[GÉNÉRIQUE]
Vous écoutez « L’Actualité de la vie publique », un podcast du site Vie-publique.fr.
Signature sonore
Stéphanie : Bonjour à tous, bonjour Patrice
Patrice : Bonjour Stéphanie
Introduction de la série
Stéphanie : Il y a 40 ans, presque jour pour jour, débute à l’Assemblée nationale le débat qui conduira les parlementaires à voter la loi abolissant la peine de mort en France. Cette loi promulguée le 9 octobre 1981, vient mettre un terme à un combat qui aura vu s’affronter, en France, pendant près de deux siècles, les partisans et les opposants à la peine capitale.
Notre podcast « L’Actualité de la vie publique » vous propose une nouvelle série consacrée à cette grande loi de la Ve république.
A travers cette série de quatre épisodes nous reviendrons sur les événements qui ont conduit au vote historique d’octobre 1981. Nous vous aiderons également à comprendre les ressorts du débat entre abolitionnistes et antiabolitionnistes et les raisons pour lesquelles aujourd’hui un rétablissement de la peine de mort en France est devenu très improbable. Nous nous intéresserons enfin à la situation dans le reste du monde et à la question de l’abolition universelle de la peine capitale.
Au sommaire de ce premier épisode : « L’abolition de la peine de mort, une grande loi de la Ve république ».
Extrait de R. Badinter : « J’ai l’honneur au nom du gouvernement de la République, de demander à l'assemblée nationale, l'abolition de la peine de mort en France… »
[GÉNÉRIQUE]
1. Stéphanie : Qui a aboli la peine de mort en France ?
Patrice : Lors de l’élection présidentielle de mai 1981, le candidat du parti socialiste, François Mitterrand, compte parmi ses soutiens un des juristes les plus fermement engagés dans la lutte contre la peine capitale, Robert Badinter, professeur de droit et avocat.
Au cours de la campagne électorale, François Mitterrand se déclare en faveur de l’abolition de la peine de mort et décide d’en faire un des plus importants engagements de son programme électoral. L’abolition de la peine capitale est la 53e proposition des 110 que compte le programme du candidat du Parti socialiste.
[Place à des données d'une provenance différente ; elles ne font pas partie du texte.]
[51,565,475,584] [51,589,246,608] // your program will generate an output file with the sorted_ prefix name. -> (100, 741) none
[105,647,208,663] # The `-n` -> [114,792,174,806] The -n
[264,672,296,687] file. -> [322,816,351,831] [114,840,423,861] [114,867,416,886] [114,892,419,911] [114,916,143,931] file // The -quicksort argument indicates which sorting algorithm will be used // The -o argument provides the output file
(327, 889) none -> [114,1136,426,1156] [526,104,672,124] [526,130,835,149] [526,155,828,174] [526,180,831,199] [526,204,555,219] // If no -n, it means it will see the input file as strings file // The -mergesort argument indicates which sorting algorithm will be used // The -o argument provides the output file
Il faut également rappeler que cette proposition faisait l’objet d’un consensus au sein de la gauche : tous les partis de gauche avaient en effet inscrit l’abolition de la peine capitale à leur programme.
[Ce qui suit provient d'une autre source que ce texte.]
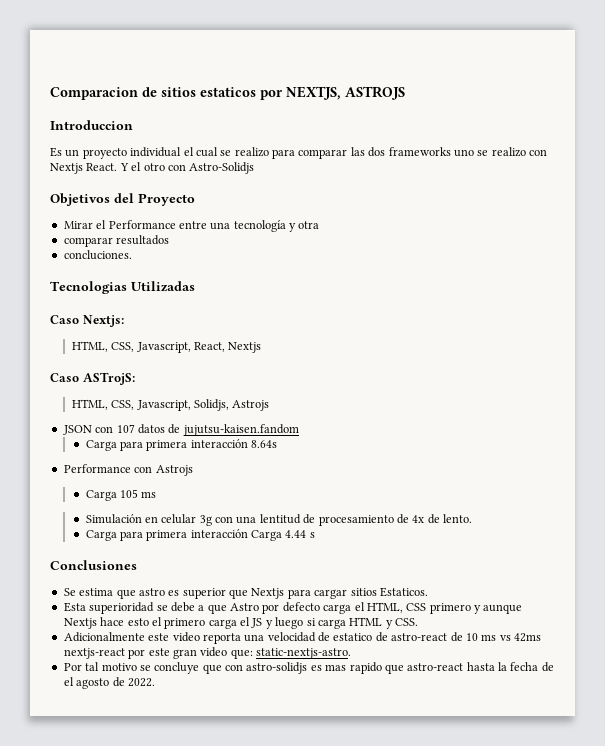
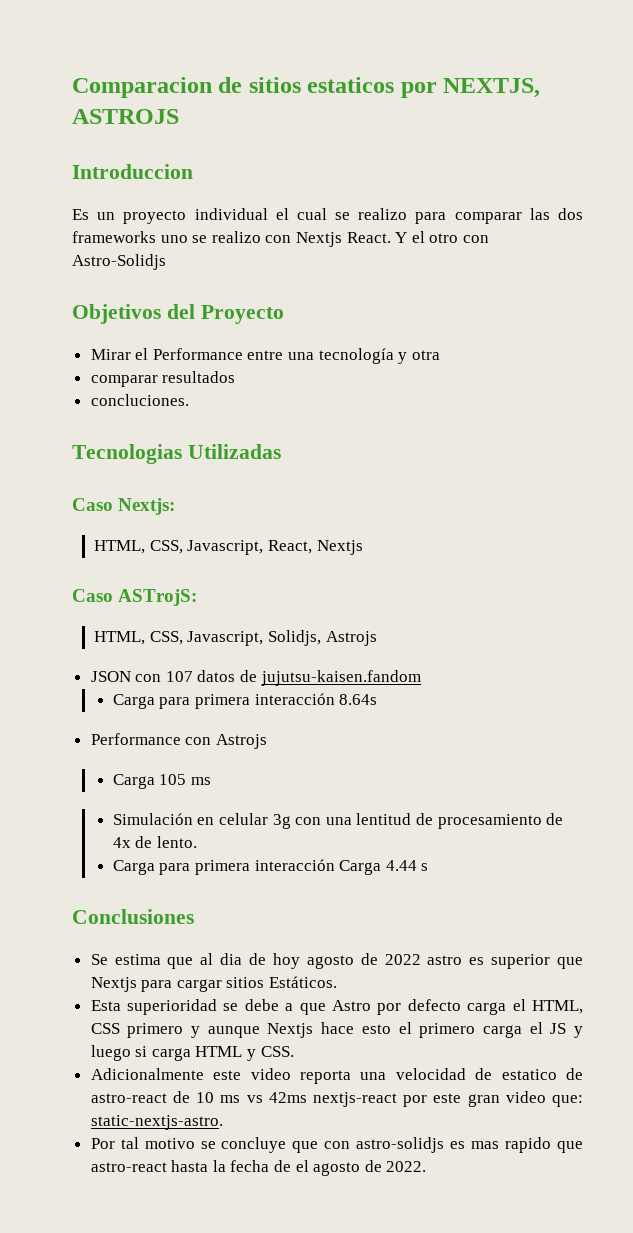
(136, 594) none -> [200,953,421,969] al dia de hoy agosto de 2022
[379,587,428,597] Estaticos. -> [269,976,338,988] Estáticos.

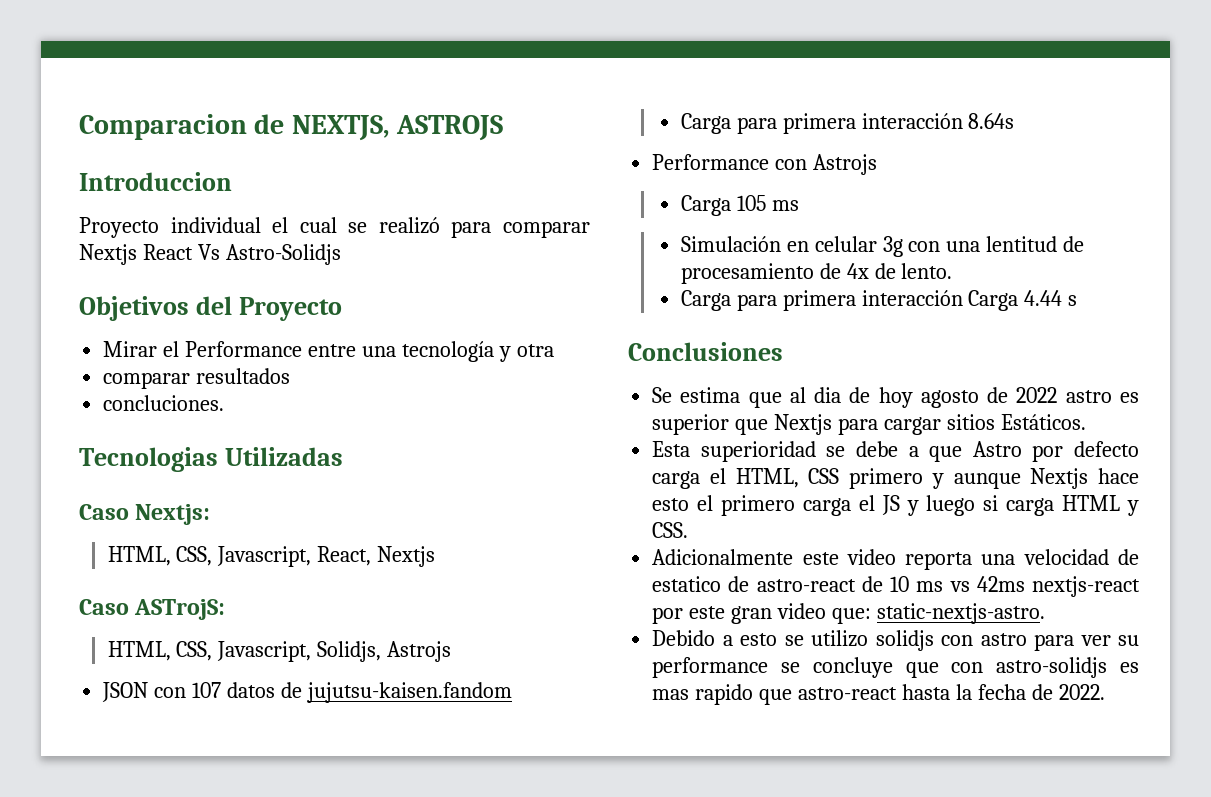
[248,77,437,98] sitios estaticos por -> (285, 124) none
[72,209,187,224] Es un proyecto -> [79,217,159,238] Proyecto
[358,208,408,220] realizo -> [378,217,440,234] realizó
[529,208,583,220] [72,231,489,247] las dos frameworks uno se realizo con Nextjs React. Y el otro con -> [79,244,220,265] Nextjs React Vs
[90,1137,195,1149] Por tal motivo -> [652,630,1140,651] [652,657,769,678] Debido a esto se utilizo solidjs con astro para ver su performance
[295,1160,382,1176] el agosto de -> (1053, 692) none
[Intervention Stéphanie : Et cet engagement de campagne sera tenu !]
Patrice : Oui Stéphanie il sera tenu ! François Mitterrand est élu le 10 mai 1981 et Robert Badinter devient ministre de la Justice, garde des Sceaux, dans le gouvernement de Pierre Mauroy (le Premier ministre). Moins de six mois après l’élection, la peine de mort est abolie en France. Cette abolition est l’aboutissement d’un long combat qui aura duré près de deux siècles.
2. Stéphanie : Pourquoi Patrice peut-on dire que Robert Badinter a joué un rôle déterminant dans l’abolition de la peine de mort ?
Patrice : D’abord, en tant que ministre de la Justice, c’est lui qui a porté et défendu le projet de loi d’abolition à l’Assemblée nationale. Avant cela, il avait joué un rôle important dans le combat pour l’abolition en sa qualité d’avocat pénaliste.
[Intervention Stéphanie : A quelle date a débuté son engagement ?]
Patrice : Son engagement date du début des années 1970, comme il le relate dans un ouvrage intitulé l’Exécution, paru en 1973 (Éditions Grasset). Il y fait le récit du procès, puis de l’exécution en 1972, de Roger Bontems, dont il a pris la défense en tant qu’avocat, inculpé du meurtre d’un gardien de prison et d’une infirmière. Roger Bontems sera condamné à la peine capitale, bien que dans cette affaire seule la complicité de meurtre avait été retenue contre lui. Ce procès a longtemps obsédé Robert Badinter car c’était la première fois qu’il défendait un homme qui encourait la peine de mort. L’avocat abolitionniste avait demandé pour son client la grâce présidentielle. Robert Badinter va ensuite, au cours de la décennie 1970, prendre la défense d’autres criminels dans des procès médiatisés, dont certains échapperont, grâce à lui, à l’échafaud, comme Patrick Henry, en 1977, coupable du meurtre d’un enfant, qui sera condamné à la réclusion criminelle à perpétuité.
3. Stéphanie : Comment s’est déroulée la procédure qui a conduit, en 1981 ?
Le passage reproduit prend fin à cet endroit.